YOUR TASK: Report every line of the records that contains the word "none".

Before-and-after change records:

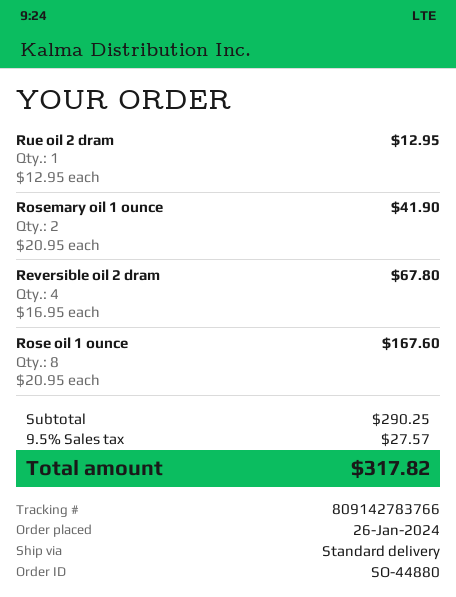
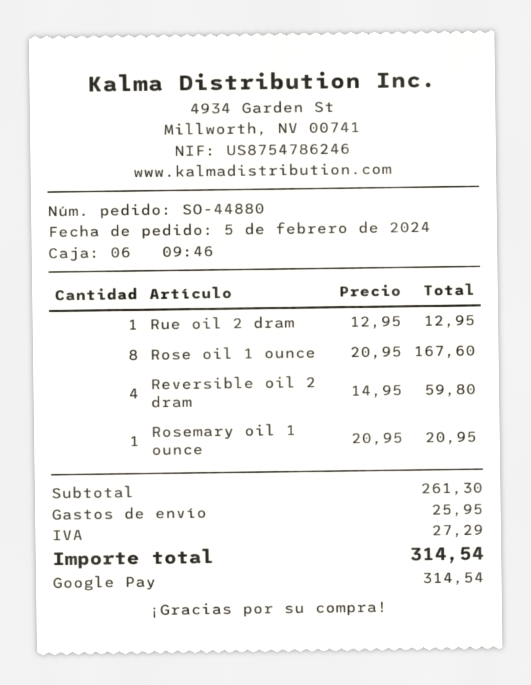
order date: 2024-01-26 -> 2024-02-05
Rosemary oil 1 ounce: 2 x 20.95 = 41.90 -> 1 x 20.95 = 20.95
Reversible oil 2 dram: 4 x 16.95 = 67.80 -> 4 x 14.95 = 59.80
subtotal: 290.25 -> 261.30
shipping: none -> 25.95
tax: 27.57 -> 27.29
total: 317.82 -> 314.54

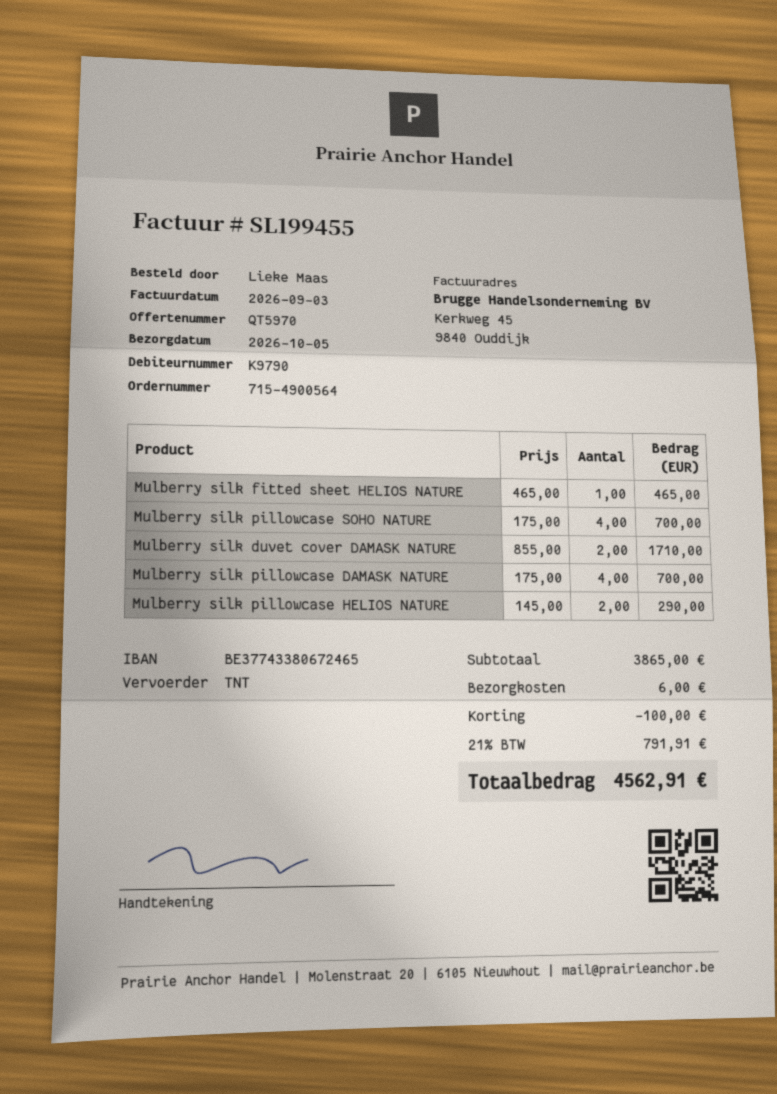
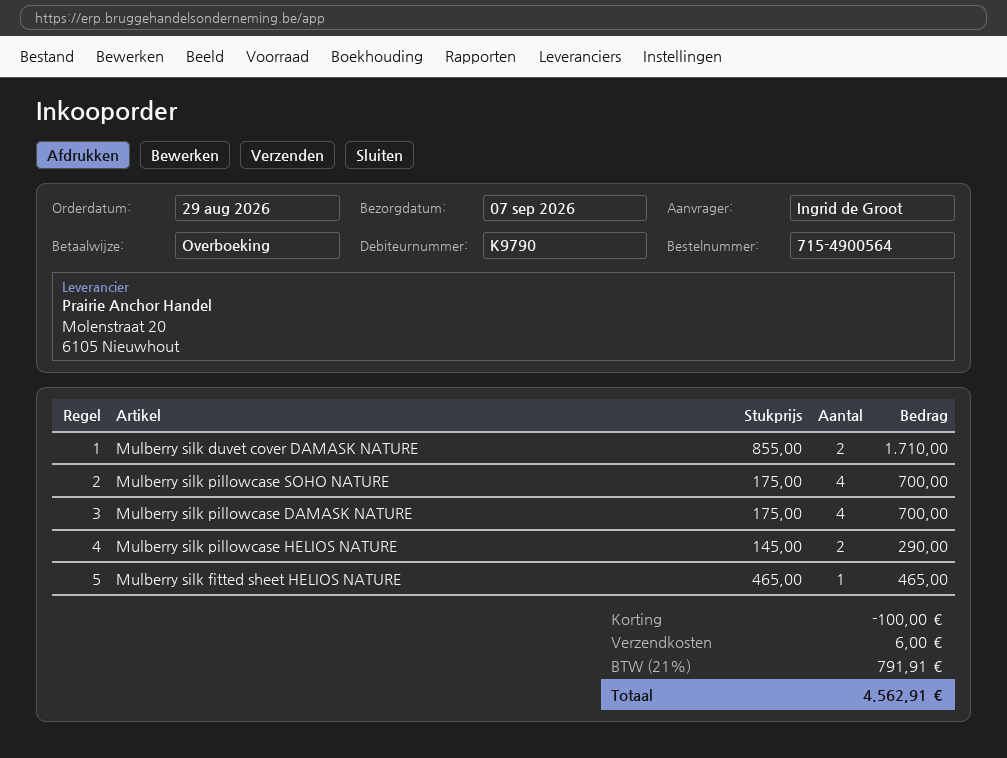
delivery date: 2026-10-05 -> 2026-09-07
ordered by: Lieke Maas -> Ingrid de Groot

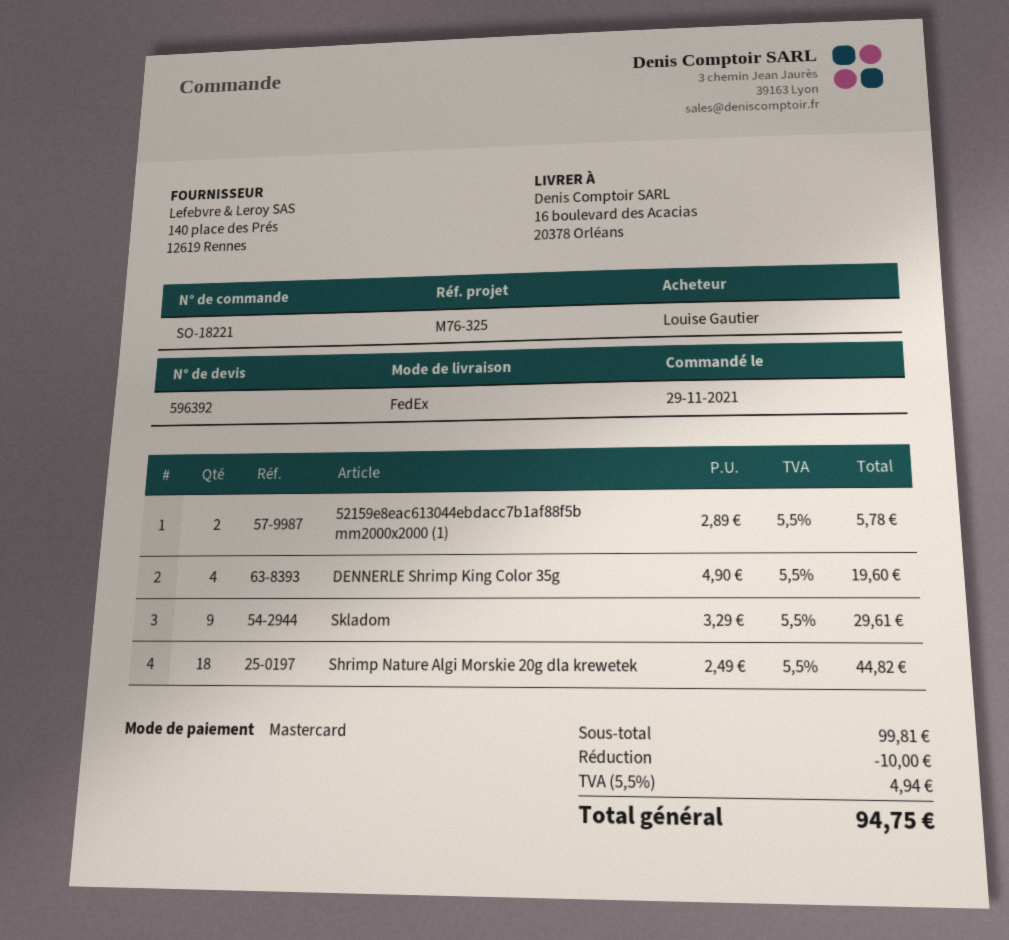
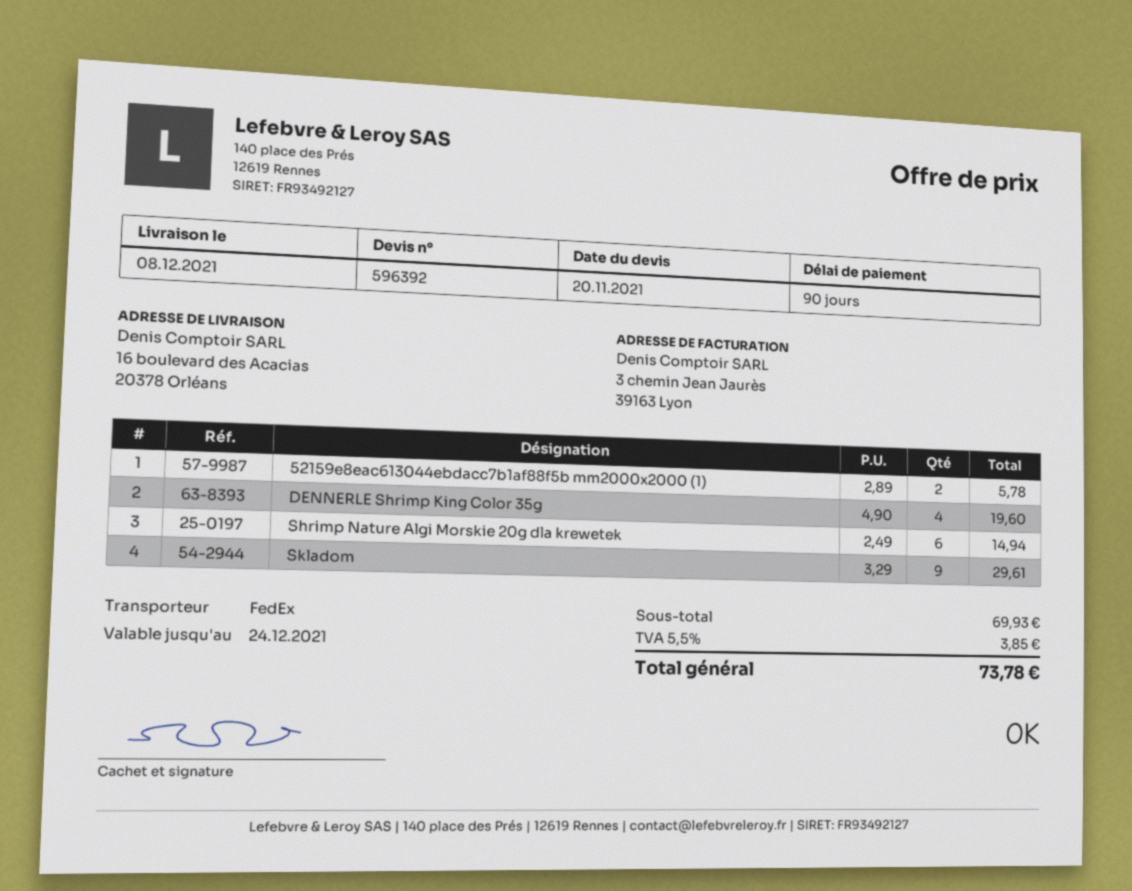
Shrimp Nature Algi Morskie 20g dla krewetek: 18 x 2.49 = 44.82 -> 6 x 2.49 = 14.94
subtotal: 99.81 -> 69.93
discount: 10.00 -> none
tax: 5.5% = 4.94 -> 5.5% = 3.85
total: 94.75 -> 73.78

RESPONSE:
shipping: none -> 25.95
discount: 10.00 -> none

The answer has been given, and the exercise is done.